2.3. Data Pre-Processing

2.3.1. Affymetrix GeneChip© miRNA Array
Intensity .CEL files were obtained from the scan images and imported to the Affymetrix© miRNA QC Tool software (Version 1.0.33.0) to quantify the signal value. Quality control (QC) was assessed by plotting the average intensity of the oligo spike-in and background probe sets (included in the control target content) across all of the arrays. According to Genisphere, oligo spike-in 2, 23, 29, 31 and 36 probe sets should present a value of more than 1000 intensity units to accept array quality. The miRNA arrays were detected using the Affymetrix detection algorithm, based on the non-parametric Wilcoxon rank-sum test, applied independently on each array and probe/probe set; a p-value greater than 0.06 stands for “not detected above background” [19]. For data normalization, the “default” method was used, obtaining log2 expression values (expression values data matrix) from the raw data (intensity values data matrix). Briefly, this method involved the following three steps: grouping the background probes intensities based on GCcontent, where the median intensity of each bin was the correction value for each probe with the same GC content; a quantile normalization and, finally, a median polish summarization. To obtain a single intensity value for each miRNA mapped on the log2 array, intensity measures for replicated spots were averaged.

2.3.2. Agilent Human miRNA Microarray (V1)
Images were scanned using the Agilent Feature Extraction (AFE) software (version 11.0.1.1), obtaining the total gene signal (TGS) for all miRNAs on the array. Negative values were transformed by adding, for each array separately, the absolute value of the minimum TGS intensity on the array as extracted by the AFE + 2 before log2 transformation [20]. Data extracted from AFE were imported in the R environment [21] and processed using the AgimiRNA package, available in Bioconductor [22,23].

2.3.3. Illumina HumanMI_V2
Raw data were processed using the proprietary BeadStudio software (Version 3.3.8). No background subtraction was performed. Probe-level data were summarized to obtain miRNA-level data, and then, a log2 transformation was applied.

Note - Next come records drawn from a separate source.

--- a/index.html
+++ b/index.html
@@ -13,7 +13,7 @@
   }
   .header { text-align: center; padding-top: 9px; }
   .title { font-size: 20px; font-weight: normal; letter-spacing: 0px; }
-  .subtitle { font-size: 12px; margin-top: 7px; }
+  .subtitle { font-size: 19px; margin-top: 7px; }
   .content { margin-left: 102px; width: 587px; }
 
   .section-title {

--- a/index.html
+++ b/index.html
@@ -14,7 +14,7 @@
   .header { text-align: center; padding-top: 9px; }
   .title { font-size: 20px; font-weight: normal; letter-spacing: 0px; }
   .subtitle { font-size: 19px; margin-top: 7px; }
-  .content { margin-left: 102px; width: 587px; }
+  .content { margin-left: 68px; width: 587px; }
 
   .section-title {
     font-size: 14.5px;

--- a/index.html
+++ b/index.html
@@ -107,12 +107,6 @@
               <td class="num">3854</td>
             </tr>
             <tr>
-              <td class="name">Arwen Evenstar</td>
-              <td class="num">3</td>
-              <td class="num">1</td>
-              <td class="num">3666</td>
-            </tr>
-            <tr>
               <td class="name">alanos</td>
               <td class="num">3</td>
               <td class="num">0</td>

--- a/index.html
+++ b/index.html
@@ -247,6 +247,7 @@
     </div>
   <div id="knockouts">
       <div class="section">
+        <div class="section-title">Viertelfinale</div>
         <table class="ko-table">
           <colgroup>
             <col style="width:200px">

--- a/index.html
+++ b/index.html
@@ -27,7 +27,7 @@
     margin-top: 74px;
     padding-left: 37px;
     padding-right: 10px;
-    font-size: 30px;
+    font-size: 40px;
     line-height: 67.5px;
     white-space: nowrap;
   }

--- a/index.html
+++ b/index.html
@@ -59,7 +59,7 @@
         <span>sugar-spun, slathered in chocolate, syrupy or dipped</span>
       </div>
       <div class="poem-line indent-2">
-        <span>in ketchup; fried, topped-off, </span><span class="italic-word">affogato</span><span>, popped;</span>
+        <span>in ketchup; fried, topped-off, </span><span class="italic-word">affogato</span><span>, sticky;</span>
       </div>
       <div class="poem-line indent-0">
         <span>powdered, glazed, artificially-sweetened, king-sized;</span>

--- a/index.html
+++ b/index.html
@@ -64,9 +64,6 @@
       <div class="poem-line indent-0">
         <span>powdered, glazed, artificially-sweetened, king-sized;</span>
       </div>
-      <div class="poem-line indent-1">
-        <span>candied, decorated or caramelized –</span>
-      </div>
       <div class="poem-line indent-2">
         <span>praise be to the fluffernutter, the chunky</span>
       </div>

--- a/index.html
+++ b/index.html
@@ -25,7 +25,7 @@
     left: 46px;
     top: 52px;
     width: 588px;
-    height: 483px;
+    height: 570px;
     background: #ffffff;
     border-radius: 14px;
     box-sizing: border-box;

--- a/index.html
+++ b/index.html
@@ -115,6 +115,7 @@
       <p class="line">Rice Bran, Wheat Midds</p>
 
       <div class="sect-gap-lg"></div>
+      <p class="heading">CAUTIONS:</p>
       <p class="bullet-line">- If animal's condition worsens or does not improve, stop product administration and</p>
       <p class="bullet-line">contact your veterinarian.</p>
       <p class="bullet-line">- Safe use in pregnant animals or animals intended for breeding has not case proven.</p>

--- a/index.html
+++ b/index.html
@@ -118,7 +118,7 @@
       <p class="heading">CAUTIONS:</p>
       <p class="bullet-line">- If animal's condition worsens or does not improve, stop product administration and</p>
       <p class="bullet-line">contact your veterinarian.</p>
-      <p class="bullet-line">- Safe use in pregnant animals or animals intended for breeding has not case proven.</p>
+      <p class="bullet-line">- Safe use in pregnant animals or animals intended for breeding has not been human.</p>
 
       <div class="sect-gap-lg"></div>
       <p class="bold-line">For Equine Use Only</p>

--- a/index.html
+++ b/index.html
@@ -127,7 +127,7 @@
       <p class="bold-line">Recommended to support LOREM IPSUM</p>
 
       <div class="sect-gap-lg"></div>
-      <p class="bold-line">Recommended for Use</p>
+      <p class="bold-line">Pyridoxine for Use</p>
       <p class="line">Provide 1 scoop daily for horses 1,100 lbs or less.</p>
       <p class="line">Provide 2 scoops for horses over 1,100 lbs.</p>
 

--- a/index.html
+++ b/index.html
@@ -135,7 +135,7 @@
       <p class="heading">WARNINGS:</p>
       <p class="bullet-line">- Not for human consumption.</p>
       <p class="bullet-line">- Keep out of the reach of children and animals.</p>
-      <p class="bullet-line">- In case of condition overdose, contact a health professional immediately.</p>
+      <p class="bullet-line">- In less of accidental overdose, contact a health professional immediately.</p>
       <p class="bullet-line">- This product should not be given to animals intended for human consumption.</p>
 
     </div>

2.3.4. miRNA Selection and Normalization
The Affymetrix platform contained information on 7815 miRNAs, of which 847 (10.83%) were human, whereas Agilent platform content was of 961 miRNAs (851 human, 88.55%), and on the Illumina array 1145 miRNAs were detected, of which 858 (74.93%) were human miRNAs. Human miRNAs common to all platforms were selected according to their name and confirmed by a search on miRBase (Release 18, November 2011). Unlike other published works, miRNAs were not filtered on a detection basis, because such an approach could possibly introduce a bias in the results. In fact, some of the miRNAs that are filtered out because they are “switched-off” could show patterns of within- and/or between-platform disagreement in another experiment, where they are “turned-on”. This could possibly lead to an over-estimate of the level of reliability. Considering only human miRNAs should circumvent this issue and, at the same time, provide relevant information, since human miRNAs are commonly those that are of major interest in biomolecular investigation.
Moreover, no data normalization was performed. Almost all works that focused on comparing microarray platforms normalized their data (for instance, [15,16,24]), but this is a non-trivial issue that has to be carefully evaluated. As a matter of fact, to date, normalization for miRNA microarray has been largely debated, with results that have been somehow discordant [25,26,27,28,29], so that no “gold-standard” methods exists. Additionally, normalizing data in the context of assessing platform agreement poses other relevant problems. If data on two different platforms are normalized and then compared, then there is no way to discriminate between platform and normalization on the results of concordance/agreement/reproducibility assessment. A high level of between-platforms agreement, due not to the platforms themselves, but to the normalization used, might be found. On the other hand, the same normalization on different platforms could highlight patterns of discordance that cannot be ascribed to the platforms. Nonetheless, comparing un-normalized data exposes the risk of finding poor concordance, because of incidental batch effects occurring in the experiment, which may lead to an underestimate of the “true” agreement between platforms. In this paper, we have chosen to use non normalized data, so that we could assess the performance of different platforms “per se”. For the sake of comparison, data were also normalized with the quantile and loess algorithm, and results were compared to those obtained on non-normalized data.